Politics
Opinion: Experts once thought highly of Biden's presidency. Here's how his legacy is likely to change
Our survey of presidential experts a year ago drew attention for ranking Joe Biden 14th among the presidents, ahead of such consequential chief executives as Woodrow Wilson and Ronald Reagan. At the time, many expressed surprise, if not skepticism, that the third edition of our Presidential Greatness Project had put Biden in the top third of the nation’s presidents.
True, President Biden helped lead the nation out of the COVID-19 pandemic while presiding over a series of legislative achievements, and many gave him credit for restoring important norms to the Oval Office after the tumultuous term of Donald Trump, whom the experts ranked last. But the story was unfinished, and the verdict was preliminary.
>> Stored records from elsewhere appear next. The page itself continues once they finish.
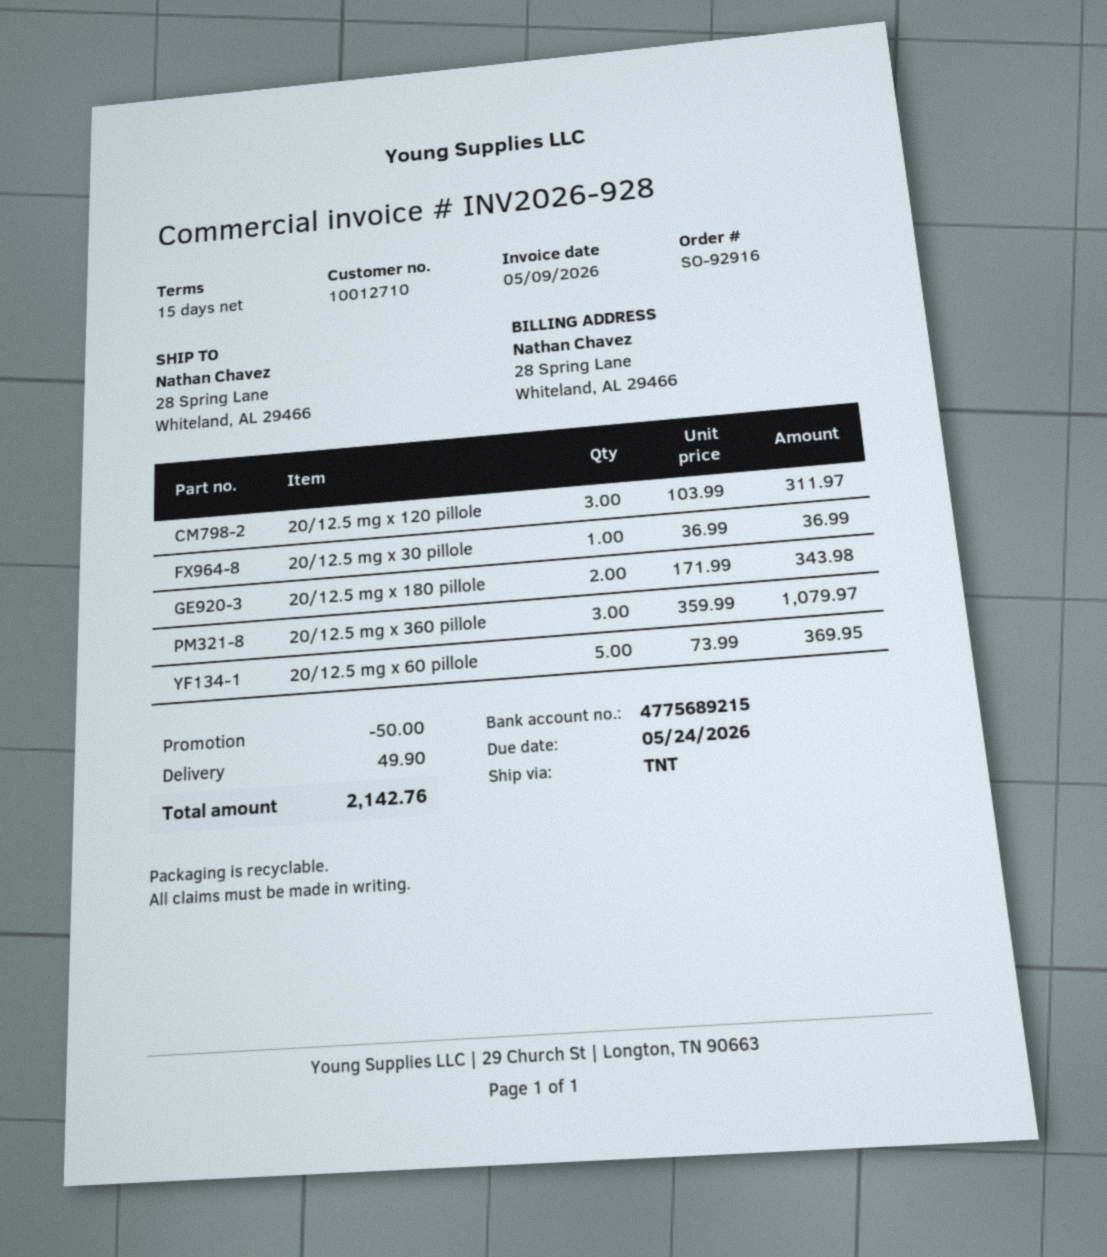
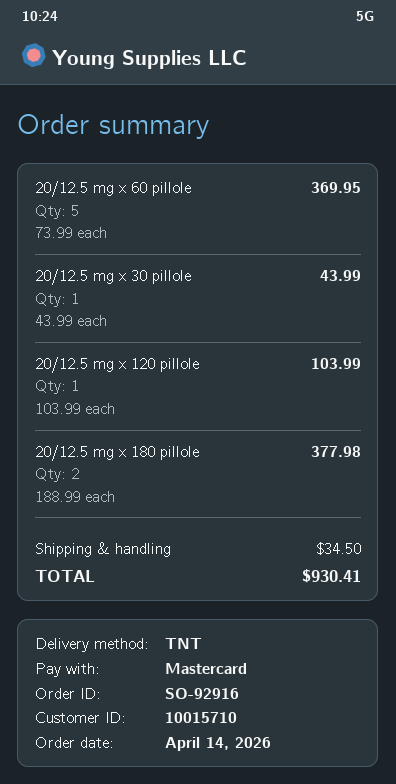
customer number: 10012710 -> 10015710
20/12.5 mg x 120 pillole: 3 x 103.99 = 311.97 -> 1 x 103.99 = 103.99
20/12.5 mg x 30 pillole: 1 x 36.99 = 36.99 -> 1 x 43.99 = 43.99
20/12.5 mg x 180 pillole: 2 x 171.99 = 343.98 -> 2 x 188.99 = 377.98
20/12.5 mg x 360 pillole: 3 x 359.99 = 1079.97 -> none
discount: 50.00 -> none
shipping: 49.90 -> 34.50
total: 2142.76 -> 930.41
In the months following the release of our survey, voters and experts alike learned much more about Biden’s decline with age, laid bare especially by his disastrous debate performance against Trump in June. Weeks later, Biden dropped out of the race, handing the reins to Vice President Kamala Harris, who would go on to be decisively defeated by Trump.
Even as Biden’s administration shifted its focus to his legacy in the months since he dropped out of the race, his presidency grew more fraught. Evidence of his diminished capacity accumulated; he pardoned his son Hunter, undermining his claims to restoring upright adherence to the rule of law; and Trump and his fellow Republicans prepared to return to power and reverse much of what Biden accomplished.
Presidential legacies are a quintessentially American phenomenon; it seems that from the moment a president steps off the inaugural dais, chatter about their prospective legacy and the impact of this event or that decision begins. Those legacies remain contested well after they leave office, sometimes for many decades: Consider the continuing reassessment of presidents such as Wilson, Andrew Jackson and Ulysses S. Grant, all of whom have been out of office for well over a century.
Presidents themselves are quite aware of this. Barack Obama once observed that he and his presidential predecessors were all part of America’s long-running story and that each president just tries to get their particular paragraph right. Of course, presidents don’t write their paragraphs alone. Journalists, historians and the allies and enemies of individual presidents play significant roles in the way each is remembered and regarded.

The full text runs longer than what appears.